05 Ago NORWEGIAN WOOD
Leggere la letteratura giapponese è immergersi in un mondo altro, rallentato, fatto di rituali, costumi, musiche tipiche suonate da strumenti antichi, un mondo ovattato fatto di gesti e modi lontani dalla nostra cultura. O almeno è sempre stato cosi fino al 1987, quando con “Norwegian Wood” Murakami ha segnato un punto di rottura. Il mondo con cui entriamo in contatto è quello di un giovane nel periodo tra i 17 e i 22 anni, ricordato attraverso un lungo flashback del protagonista ormai adulto, innescato proprio dall’ascolto casuale del brano dei Beatles che dà il titolo al romanzo . Ambientato negli anni a cavallo del ‘68, questo mondo risulta profondamente occidentalizzato, perneato com’è di musiche moderne (non solo Beatles, ma anche Bob Dylan, Ray Charles, Simon & Garfunkel, per esempio) e di citazioni letterarie (innanzitutto “Il grande Gatsby” di Fitzgerald, così come “Il giovane Holden” di Salinger e “David Copperfield” di Dickens). È un mondo in cui si parla schiettamente di sesso, di disturbi mentali e di suicidio. Un mondo di rivolte studentesche, di politica, di scuole e università, di malinconia e disorientamento.
“Però, comunque siano ridotti, sono l’unica cosa che possiedo. Così continuo a scrivere tenendoli stretti, questi ricordi imperfetti che si fanno sempre più sbiaditi ogni istante che passa, con l’impressione di succhiare un osso spolpato. Ma è l’unico modo che ho di mantenere la promessa fatta a Naoko.”
Tutto ruota infatti attorno al rapporto del protagonista, Tōru, con Naoko. Quest’ultima era la ragazza del suo migliore amico, morto suicida a 17 anni.
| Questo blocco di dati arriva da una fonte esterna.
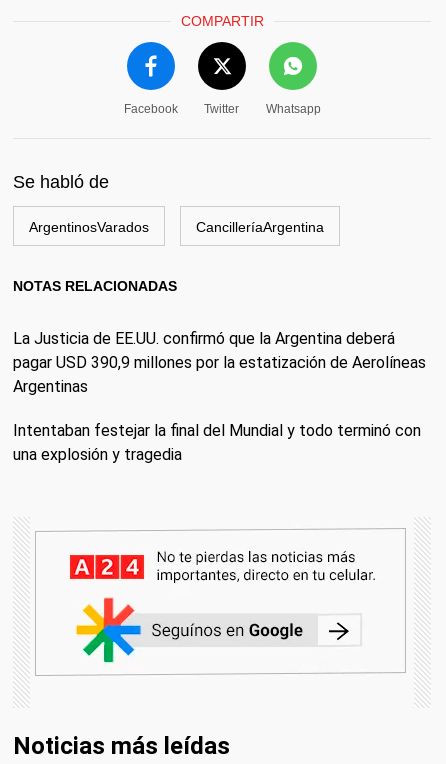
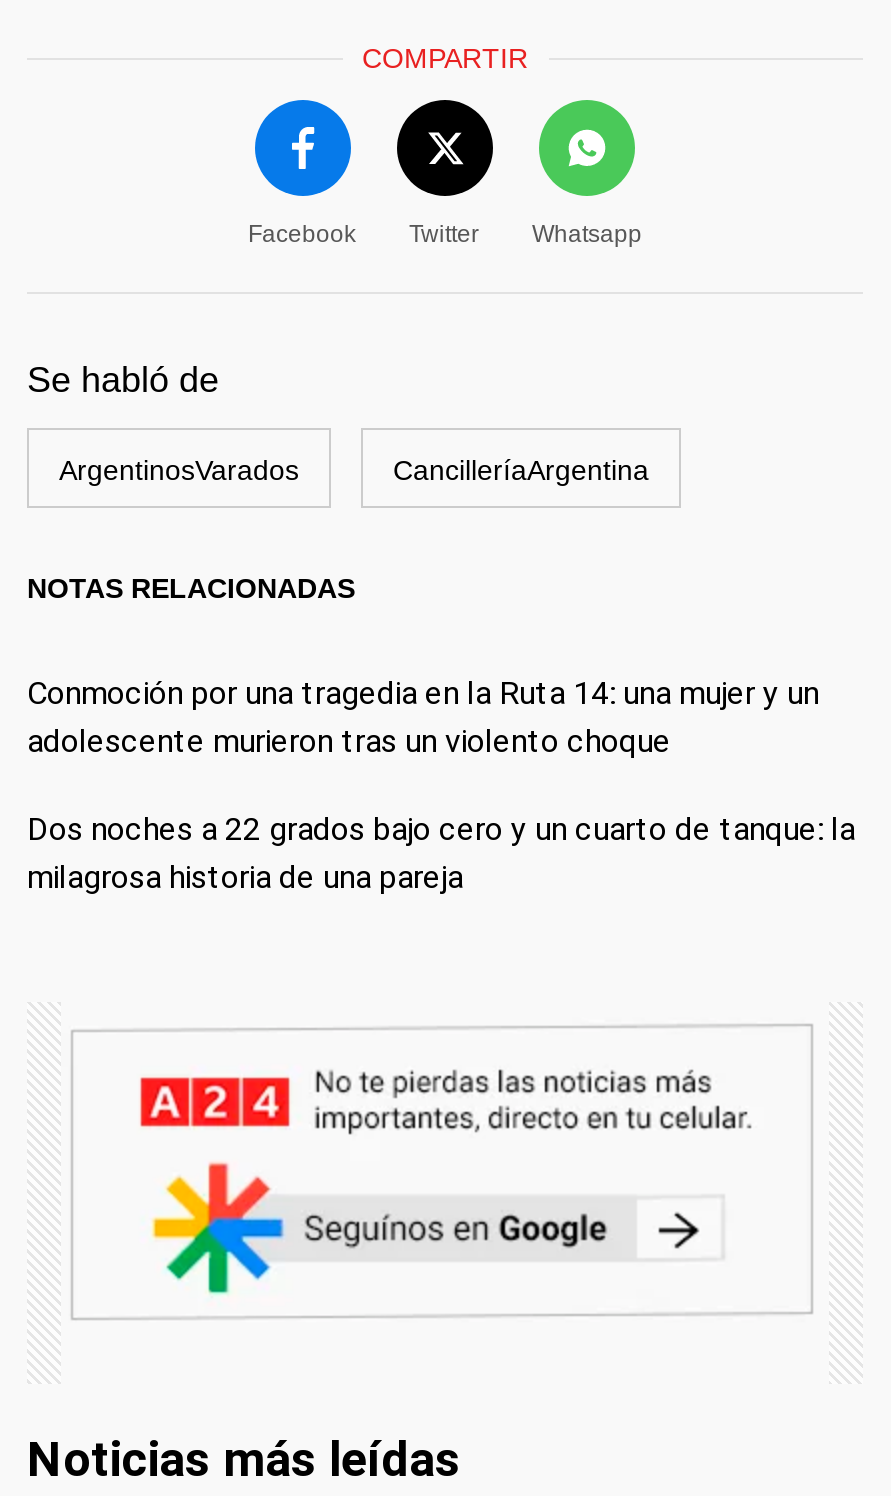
[13,329,426,396] La Justicia de EE.UU. confirmó que la Argentina deberá | pagar USD 390,9 millones por la estatización de Aerolíneas | Argentinas -> [27,674,819,760] Conmoción por una tragedia en la Ruta 14: una mujer y un | adolescente murieron tras un violento choque
[13,421,421,464] Intentaban festejar la final del Mundial y todo terminó con | una explosión y tragedia -> [27,810,855,896] Dos noches a 22 grados bajo cero y un cuarto de tanque: la | milagrosa historia de una pareja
Dal comune dolore, dalla vicinanza che ne consegue, nasce un rapporto delicato e allo stesso tempo burrascoso, dove la componente fisica avrà un intenso exploit nella notte del compleanno di Naoko per poi arenarsi di fronte alla malattia mentale della ragazza, che la allontanerà sempre più dalla vita. Lo scontro profondo a cui si assiste è quello del passaggio dall’adolescenza alla vita adulta, espresso fondamentalmente nel conflitto tra il desiderio di allinearsi al comportamento comune per non risultare dei perdenti agli occhi degli altri e quello di essere se stessi a qualsiasi costo. Il processo di crescita si complica ulteriormente quando compare una seconda ragazza nella vita di Tōru, Midori, che sembra il contraltare di Naoko: tanto quest’ultima appare eterea, diafana, silenziosa, quasi staccata dalla vita terrena (tanto infatti da rinunciarci volontariamente), tanto Midori è fisica e concreta, discute, cucina, fa sesso e ne parla senza pudore, fuma, beve e trascina il protagonista nella sua quotidianità così diversa e intensa.
Sullo sfondo musiche e romanzi occidentali, a far da colonne portanti a questa crescita, difficile e necessaria. E guidato da essi Tōru, incapace di scegliere, si farà quasi trascinare dal destino, in un clima di malinconia continua da cui il lettore si sente come cullato.
Chiunque si approcci a “Norwegian Wood” non può rimanerne indifferente. Può vivere le emozioni che si susseguono come le proprie, può provare empatia o repulsione, può arrivare alla fine delle pagine senza capacitarsi di averle fagocitate, di essersi immerso per uscirne diverso, oppure può voler chiudere disgustato la copertina del libro e non voler proseguire. Perché vedersi sbattute in faccia le debolezze della nostra umanità, i vizi, i piaceri, le malattie fisiche e mentali, le nostre incapacità, le nostre falsità, vedere nero su bianco che non si salva nemmeno quella nicchia di tradizione quasi magica che per molti è la letteratura orientale, può colpire più a fondo di quanto si immagini dei nervi scoperti. Perché in effetti siamo tutti umani. E Murakami lo mostra senza veli.